- Stephanie Burke
- Heaven
The Divine Comedy is an epic exploration of faith and devotion, a pilgrimage from the depths of hell to the hallowed grace of god. But for the nonbeliever, the agnostics and atheists among us, there’s plenty of secular symbolism to ponder. Take the poem’s first verse: “Midway on our life’s journey, I found myself in a dark woods, the right road lost.” The biblical life expectancy is 70, which means that Dante Alighieri, age 35, is standing on the 50-yard line of life. His opening stanza is perhaps the most beautiful metaphor for a midlife crisis ever conceived.
I found myself lost in my own dark woods recently while reading something entitled “This 4×6 index card has all the financial advice you’ll ever need.” I’m sure the article’s intent was to allay any fears one may have over the perceived complexities of financial planning. But for me it had the opposite, terror-inducing effect. Not only was I not following any of that advice, I could not with any degree of confidence define more than half of the words contained therein. Suddenly every decision I’d made in life hung dark and heavy overhead. I was swallowed by a shadowy forest of rent checks, benefitless jobs, and minimum payments on student loans. How, through this thicket of wanton fiscal disregard, could the light of a 401(k) or well-diversified mutual fund ever shine? What, in the name of all that’s holy, is a fucking mutual fund?
Like Dante, I am 35, midway on our life’s journey—the time when we’re generally expected to be settling into the acquisition of stuff: a home, a car, a second car, an investment portfolio, golf clubs. Those things seem about as far away to me as empyrean must have seemed to Dante as he prepared to pass through the gates of hell. I don’t always feel this way, but there are moments—like being confronted by that index card—when I fear I may have taken a wrong turn in life, the right road forever lost.
In artist Stephanie Burke’s reimagining of the Divine Comedy, however, I might be doing just fine. In a series of photographs entitled “Canto,” Burke explores the divinity and transgression found in the everyday world. Burke locates the three stages of Dante’s journey—Inferno, Purgatory, and Paradise—in the landscape of the American west. Her Inferno is, fittingly, the desert, where sun-scorched swathes of land seem to caution “Abandon all hope, ye who enter here.” Of course, all warnings possess the hint of a dare, and mankind has flung itself headlong onto this inhospitable terrain, attempting to bend the desert to human will. Burke juxtaposes images of the desert’s menacing beauty with a shot of Las Vegas—that mortal shrine to excess, where sin exists less in neat, concentric circles than a churning 24-hour vortex.
It’s in the next leg of the journey, Purgatory, that we see the results of human imposition on the land. Burke captures a series of decaying structures, places that people have either abandoned or been driven off by the elements. We see the earth overrunning these structures, growing through and around them, gradually reclaiming itself. But we also see structures that mankind has gone to great trouble to preserve. Burke shows us the grand homes of oil barons and capitalist conquerors, people who came to the American west and extracted from it enough wealth to build a personal heaven. These earthly paradises now serve as tourist attractions, paeans to greed.

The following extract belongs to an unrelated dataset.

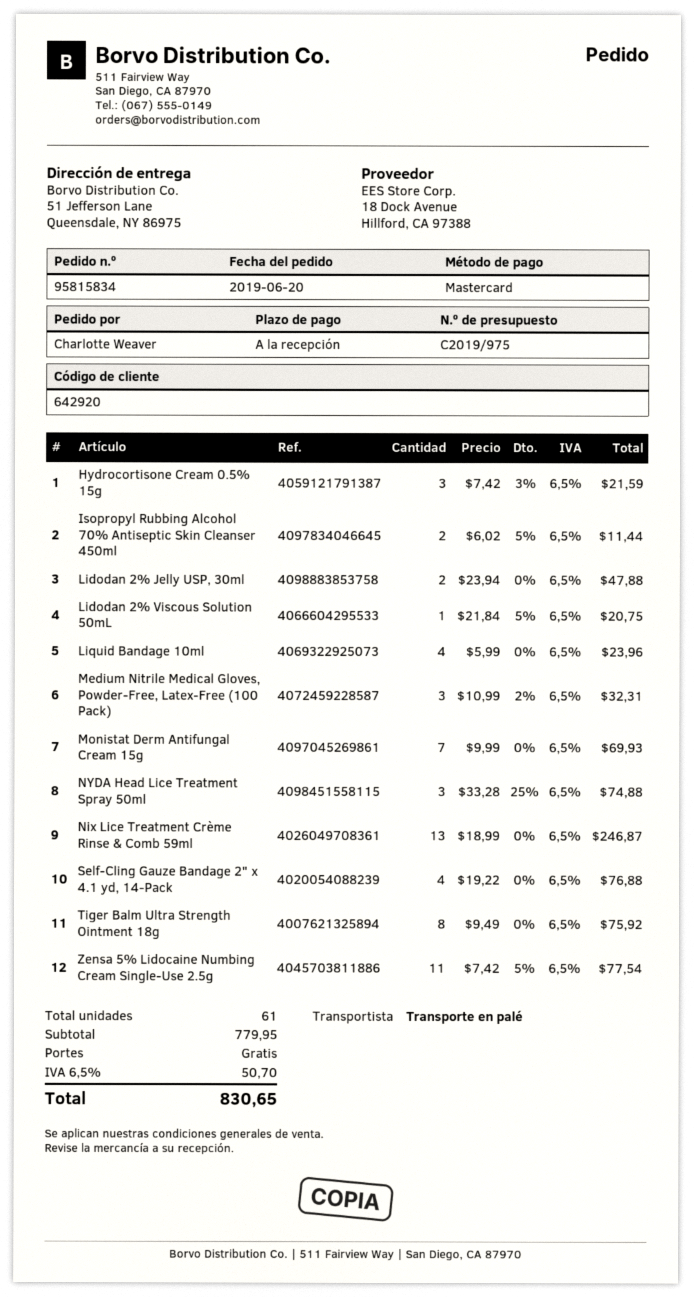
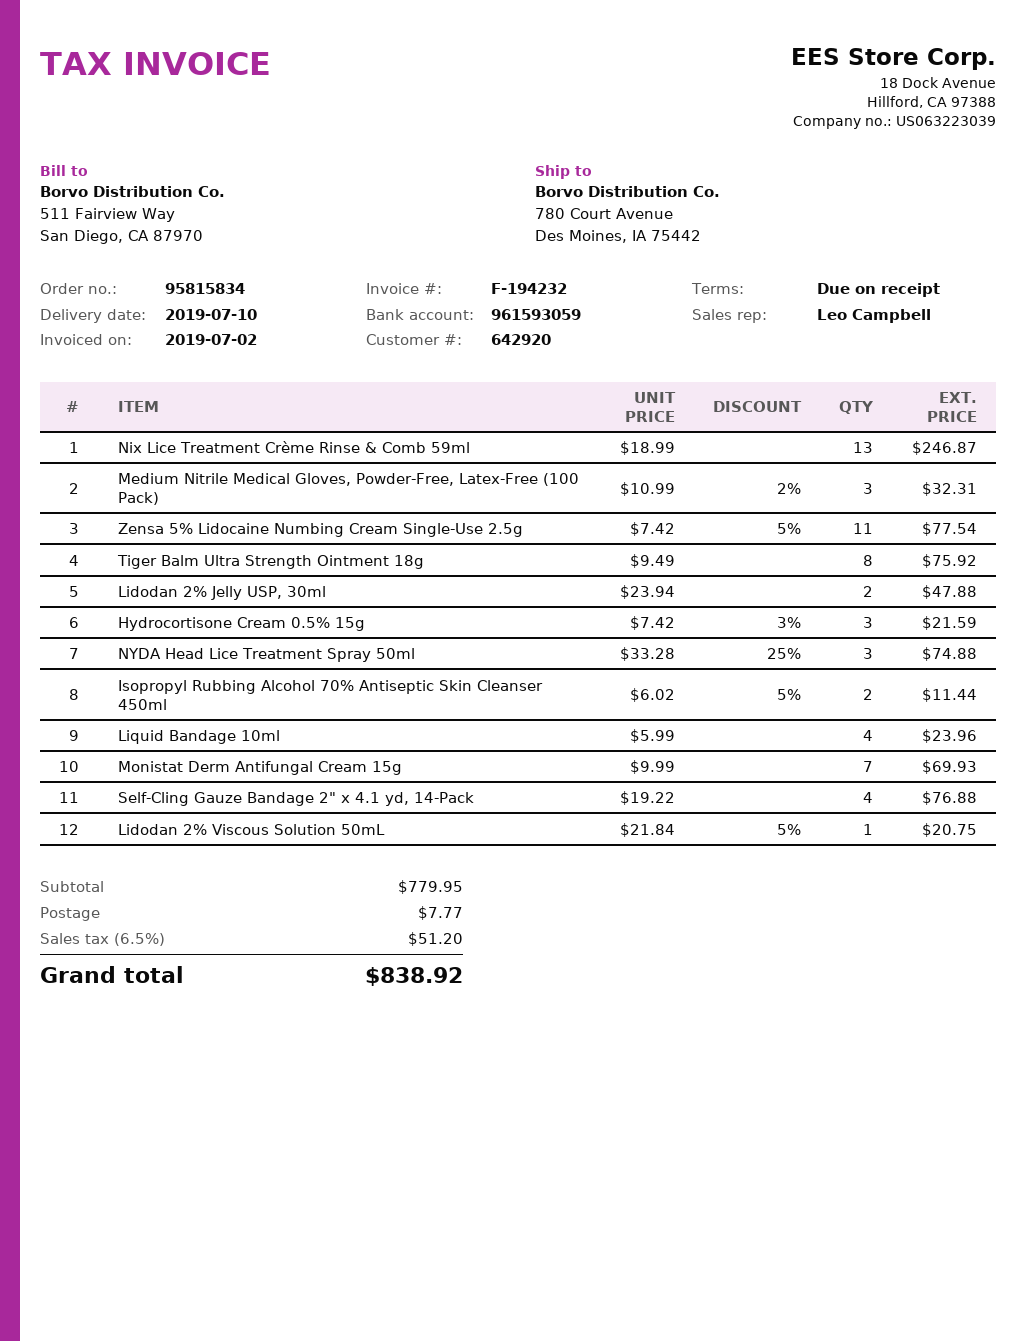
ship to: 51 Jefferson Lane, Queensdale, NY 86975 -> 780 Court Avenue, Des Moines, IA 75442
shipping: 0.00 -> 7.77
tax: 6.5% = 50.70 -> 6.5% = 51.20
total: 830.65 -> 838.92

And finally, Burke shows us her version of heaven, the waterfalls and crowning peaks of Yosemite. In the foreground of each image, Burke holds a color swatch—the multihued strip of paint samples that you can grab by the fistful at Home Depot while planning to update your home. A shade called Clear Skies blocks your view of the clear sky. One called Misty Memories keeps you from committing to the pockets of memory the ethereal plume of mist created when a waterfall meets the rocks. And White Dove masks a piece of sky where we can only hope a dove was soaring. These are pale imitations of divine form, held against the backdrop of mountains that are unmoved, oblivious to our brief and furious earthly existence.
Burke, who is nonreligious, is struck by our inability to recognize paradise in the natural world. I suspect that we have trouble locating ourselves in nature because we can’t conceive of ourselves as elements of the eternal, the infinite. We are achingly temporal. And perhaps that’s why we devote so much effort to constructing our own little heavens in neighborhoods behind the gates. I once came across time described as having no vestige of a beginning and no prospect of an end. Time is eternal, space is infinite, and we are mere blips in both. That’s terrifying. So we turn to constructs, both literal and figurative, and box ourselves in.
I did manage to save some money earlier this summer. I sinned against that index card and used it to drive across the country to Yosemite, where I climbed to the top of rocks and threw my arms open to the sky. And the winding road that lead me there felt more right than anything had in a long, long time.
“Canto” runs at rational-park.com through October 5.